At first I didn't know I would be facing this much emotions. I just went there as if I went to any other place in Afghanistan. This was different. It touched every part of the body, especially the heart. It was emotional, emotional scene for me specifically because I could not hold back. My friends that came back with me, they gave me a hard time. They said, 'You cried." Yes, I cried. I'm human. I have a heart.

The next thing Emal showed me on the video was his visit to Jalalabad's medical school. This is where Emal's father had taught almost 20 years ago. He was a heart specialist, dean of the biology department, and a personality at the school.

Emal: I talked to my father when I came back and showed him the video, and he was really happy. He said, 'I'm glad you guys went, and I'm glad you went.' So, my father was very proud of me. You know, there is a time in life when your father is willing to let go. I think that is the point when my father realized because he saw the video and realized how much involved I am in helping rebuild Afghanistan.

Now that he's back, Emal is giving presentations in the Bay Area on his trip, and is working to raise money for the orphanage and the medical school.

Katrin is continuing her efforts as well, organizing micro-lending projects for Afghanistan's poor.
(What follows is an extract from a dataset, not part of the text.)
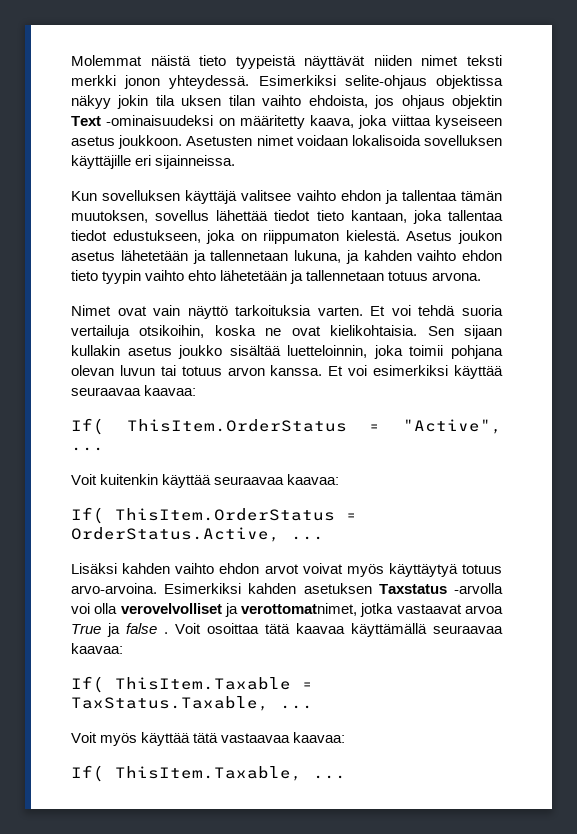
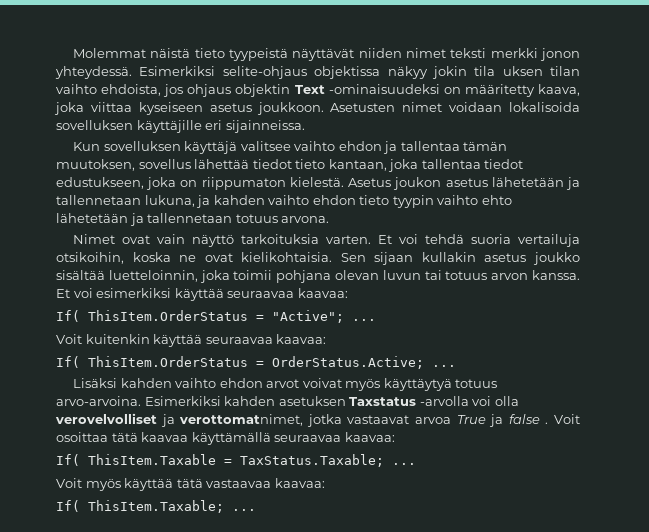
[403,419,503,434] "Active", -> [272,310,344,323] "Active";
[71,527,280,542] OrderStatus.Active, -> [272,356,424,369] OrderStatus.Active;
[71,696,269,711] TaxStatus.Taxable, -> [240,454,384,467] TaxStatus.Taxable;
[115,766,302,781] ThisItem.Taxable, -> [88,500,224,513] ThisItem.Taxable;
Although her parents are planning on moving back, Katrin says she is not quite ready. She misses the simplicity and the pace of life in Afghanistan, but isn't sure yet which country to call home.

Emal and Katrin were two of the first to go, but other Afghan-Americans in the Fremont community are following. Several volunteer delegations are heading out this month to pick up where Emal and Katrin left off.

In Fremont, California, I'm Debra Schifrin for The Savvy Traveler.